Task objective
Find the line containing "casos no justifica la inversión." in the material below; copy that line and all following lines exactly.

Dataset records
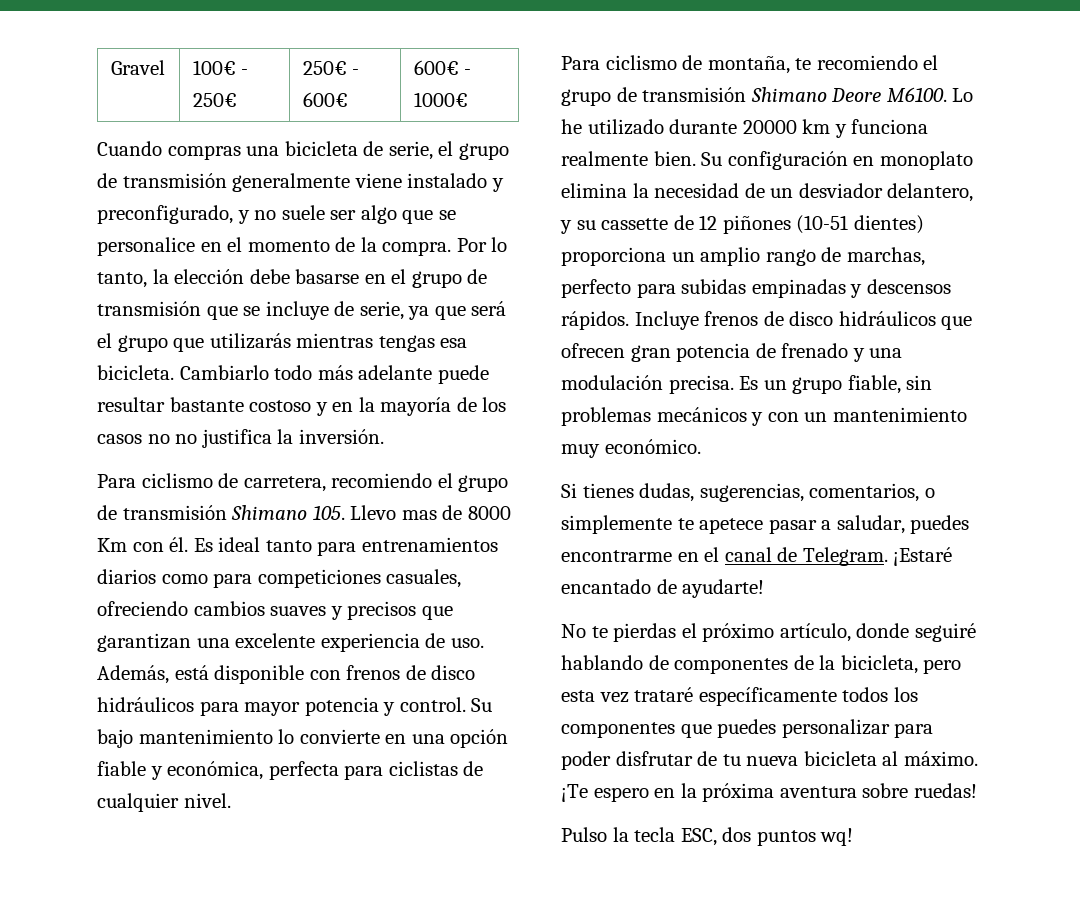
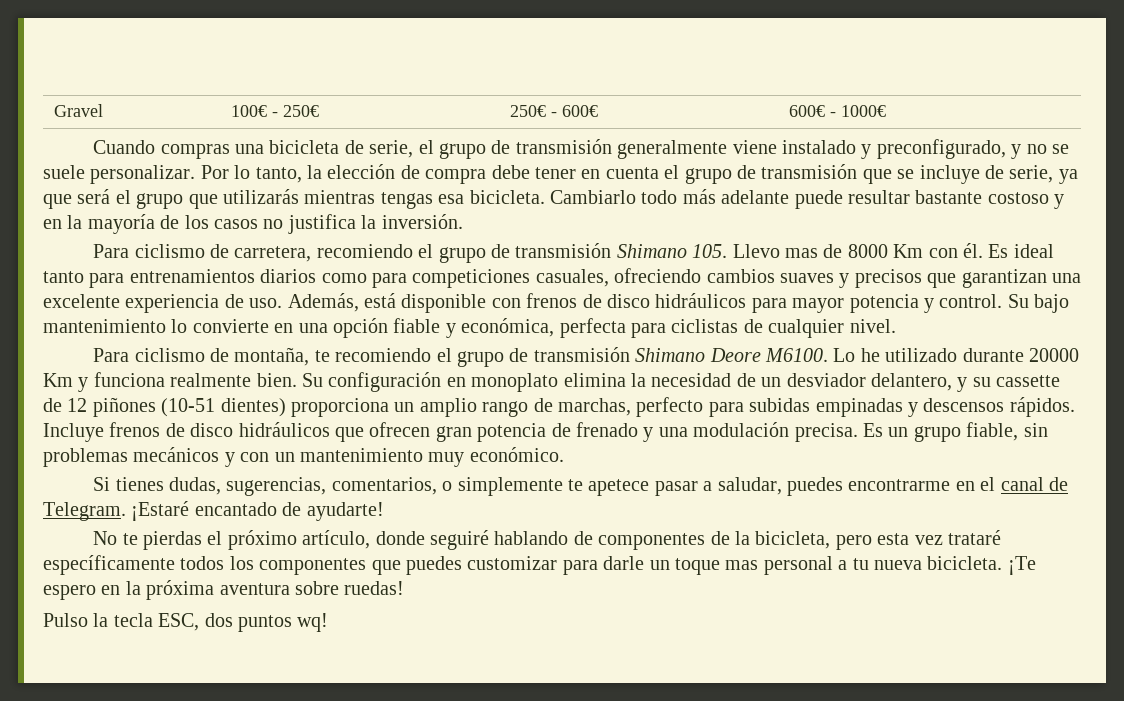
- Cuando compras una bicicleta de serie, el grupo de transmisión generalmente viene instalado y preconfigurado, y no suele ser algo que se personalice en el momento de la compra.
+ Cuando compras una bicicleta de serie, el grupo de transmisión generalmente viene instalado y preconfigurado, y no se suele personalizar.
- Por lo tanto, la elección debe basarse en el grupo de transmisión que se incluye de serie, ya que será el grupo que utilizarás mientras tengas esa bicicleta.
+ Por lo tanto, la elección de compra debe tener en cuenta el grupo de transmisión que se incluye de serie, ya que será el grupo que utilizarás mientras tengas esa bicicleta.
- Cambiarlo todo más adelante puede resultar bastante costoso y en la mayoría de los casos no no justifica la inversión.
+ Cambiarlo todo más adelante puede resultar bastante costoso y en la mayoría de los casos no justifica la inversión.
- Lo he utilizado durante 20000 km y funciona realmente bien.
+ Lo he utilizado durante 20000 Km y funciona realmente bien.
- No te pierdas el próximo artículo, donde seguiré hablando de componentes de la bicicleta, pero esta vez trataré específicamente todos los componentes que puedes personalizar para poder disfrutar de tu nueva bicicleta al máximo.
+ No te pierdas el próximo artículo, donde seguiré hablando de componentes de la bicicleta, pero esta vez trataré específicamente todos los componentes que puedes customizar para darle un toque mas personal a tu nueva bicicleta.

Response below
+ Cambiarlo todo más adelante puede resultar bastante costoso y en la mayoría de los casos no justifica la inversión.
- Lo he utilizado durante 20000 km y funciona realmente bien.
+ Lo he utilizado durante 20000 Km y funciona realmente bien.
- No te pierdas el próximo artículo, donde seguiré hablando de componentes de la bicicleta, pero esta vez trataré específicamente todos los componentes que puedes personalizar para poder disfrutar de tu nueva bicicleta al máximo.
+ No te pierdas el próximo artículo, donde seguiré hablando de componentes de la bicicleta, pero esta vez trataré específicamente todos los componentes que puedes customizar para darle un toque mas personal a tu nueva bicicleta.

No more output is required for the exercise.